**RECORDED INFORMATION:**
****
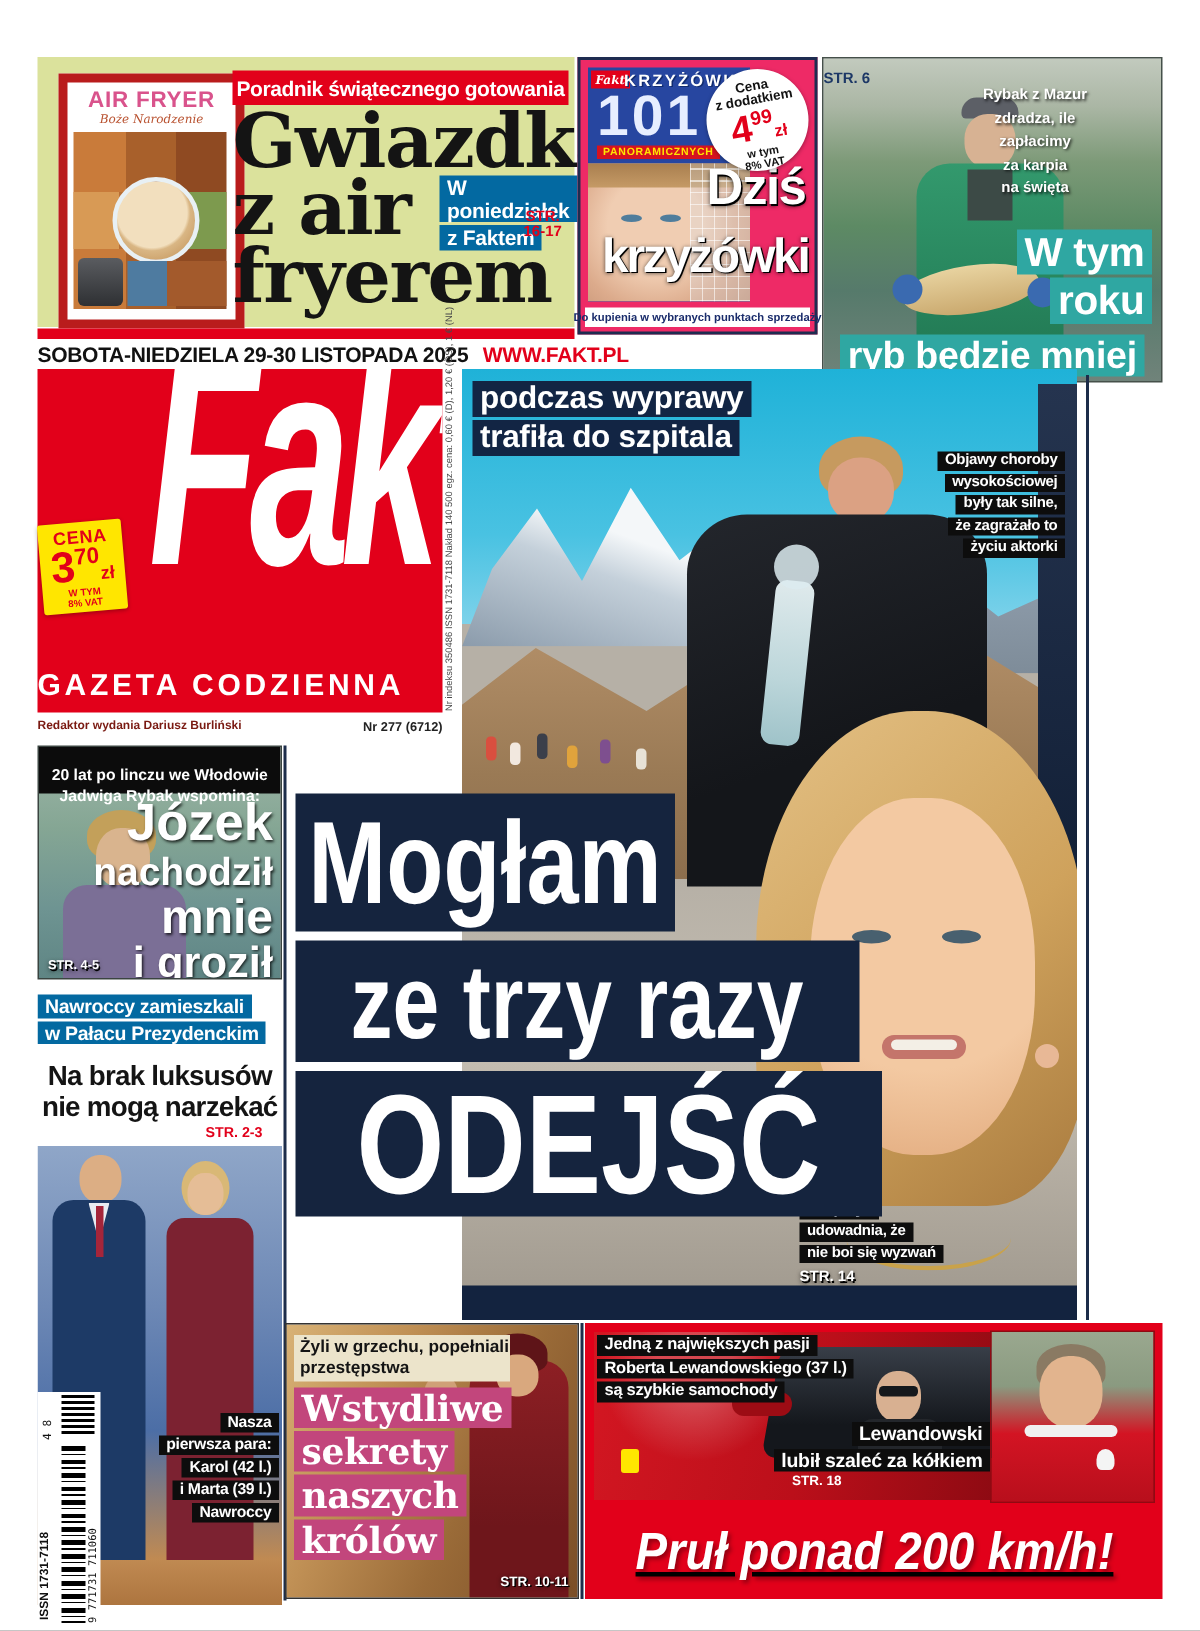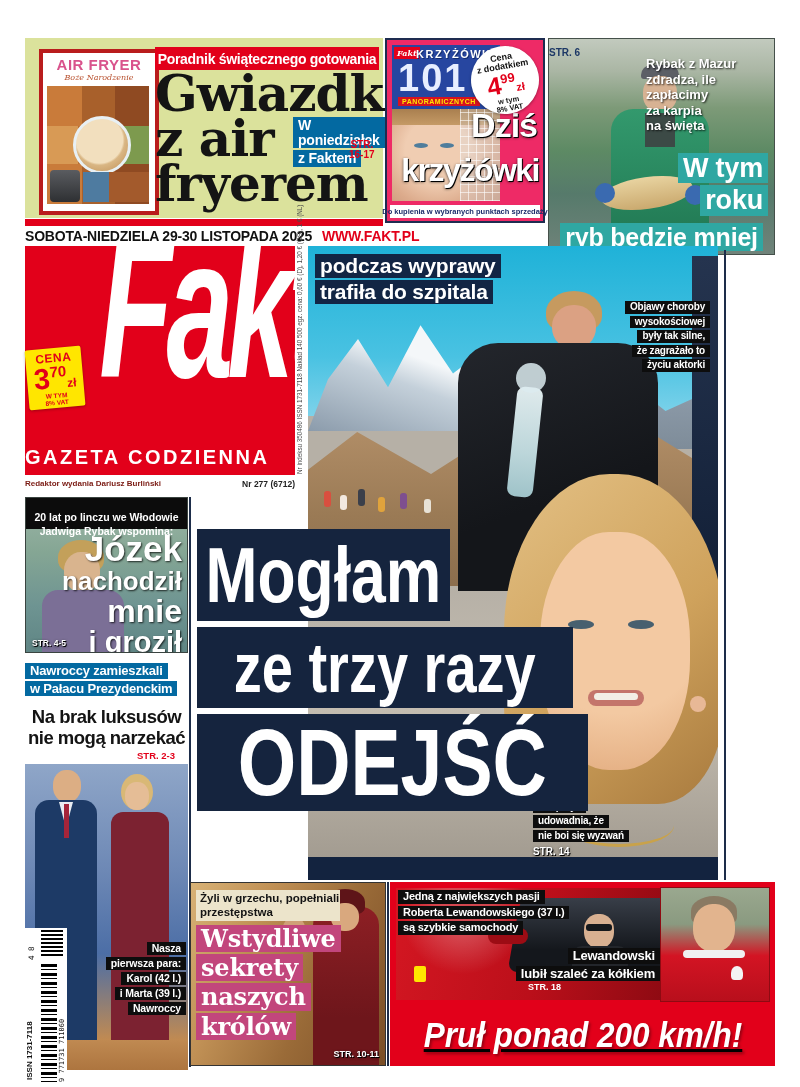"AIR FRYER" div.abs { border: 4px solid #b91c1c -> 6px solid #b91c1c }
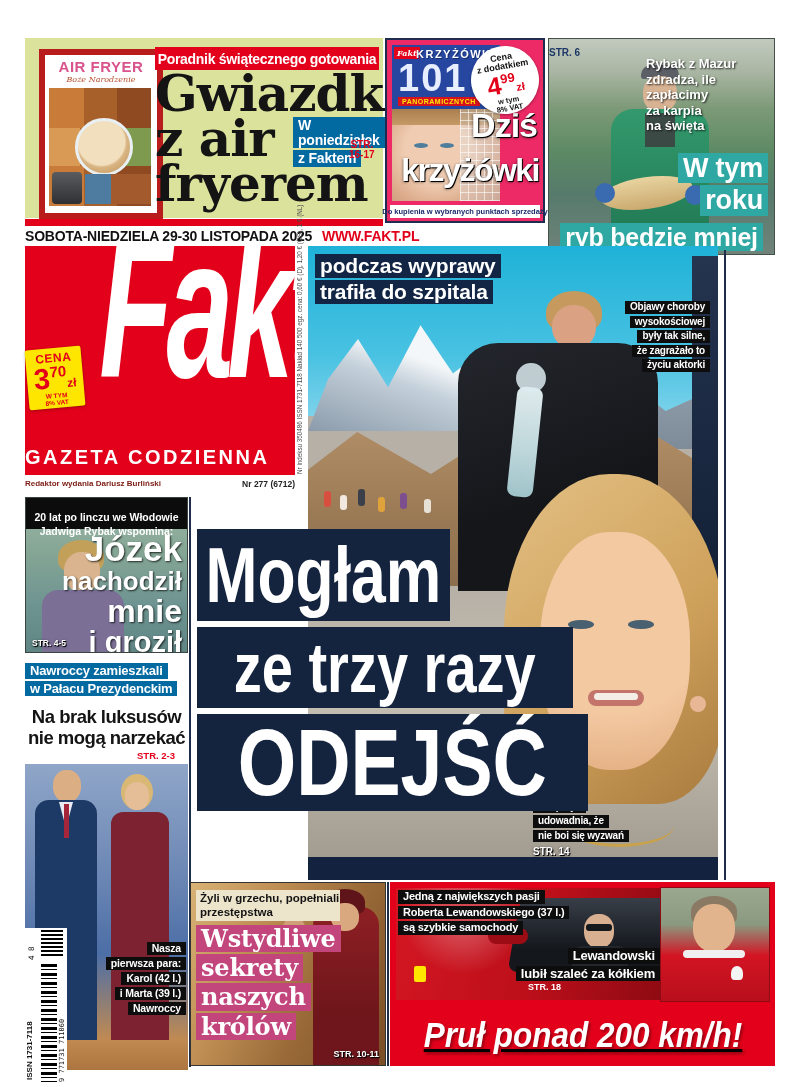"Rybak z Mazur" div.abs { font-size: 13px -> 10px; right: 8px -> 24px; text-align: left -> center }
****
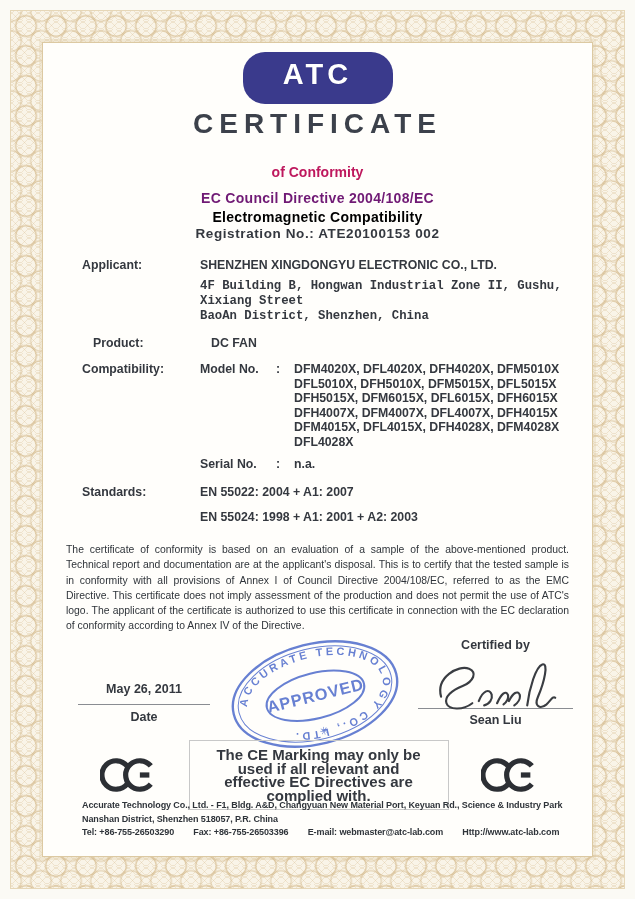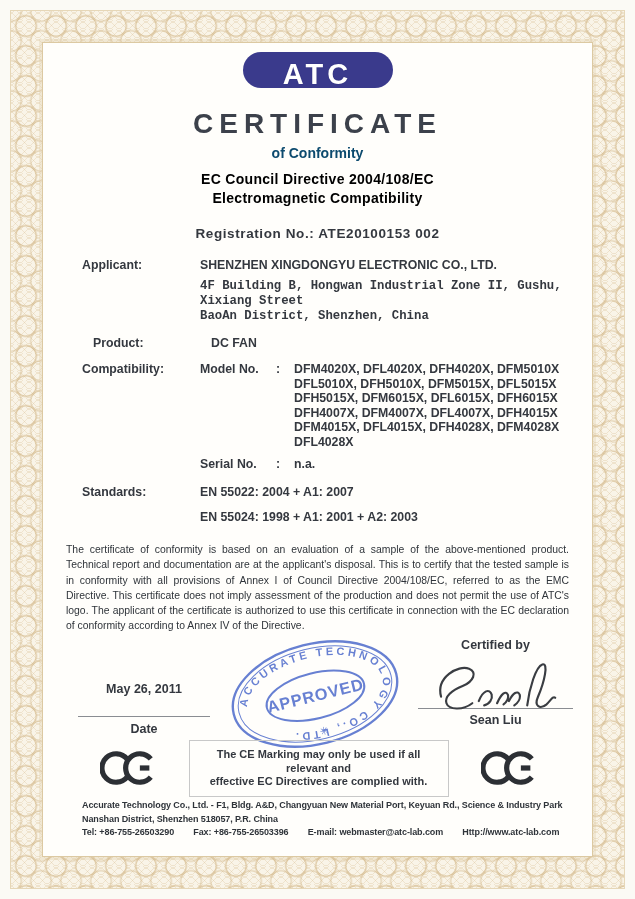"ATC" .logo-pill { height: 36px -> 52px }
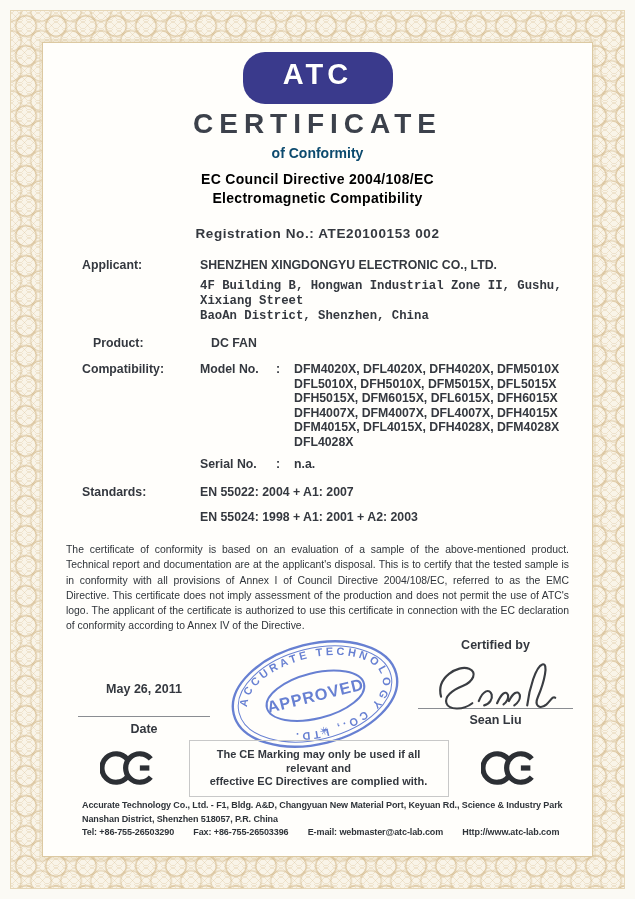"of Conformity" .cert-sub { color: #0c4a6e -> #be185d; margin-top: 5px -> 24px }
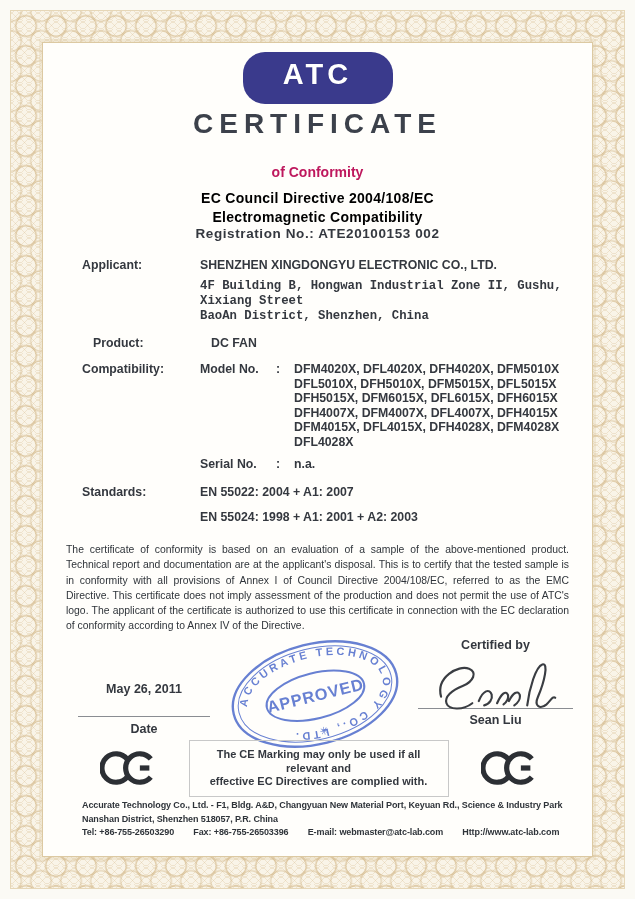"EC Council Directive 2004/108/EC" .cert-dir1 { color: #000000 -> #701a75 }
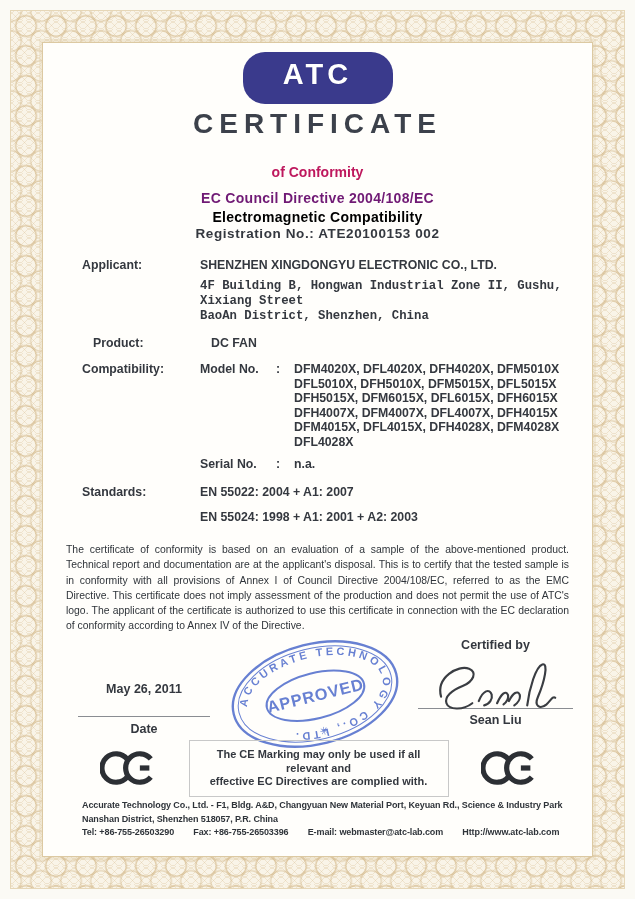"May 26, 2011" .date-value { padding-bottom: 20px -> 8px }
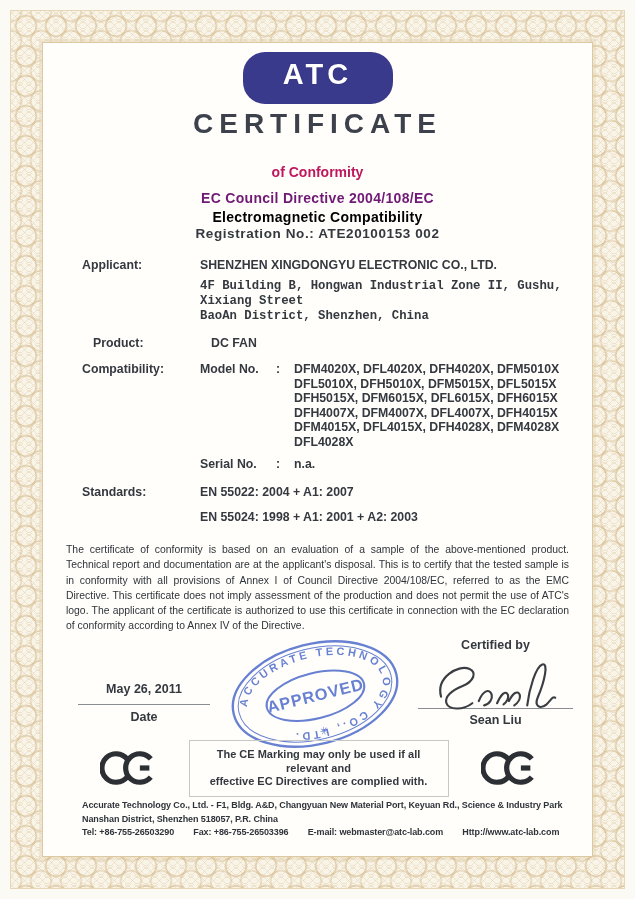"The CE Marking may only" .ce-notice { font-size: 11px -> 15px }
****
**EXERCISE INSTRUCTIONS:**
What is needed is an exact copy of only the lines above from the one with "height: 36px ->" to the one with "CE Marking may", both kept, with every picture left out.

**SOLUTION:**
"ATC" .logo-pill { height: 36px -> 52px }
"of Conformity" .cert-sub { color: #0c4a6e -> #be185d; margin-top: 5px -> 24px }
"EC Council Directive 2004/108/EC" .cert-dir1 { color: #000000 -> #701a75 }
"May 26, 2011" .date-value { padding-bottom: 20px -> 8px }
"The CE Marking may only" .ce-notice { font-size: 11px -> 15px }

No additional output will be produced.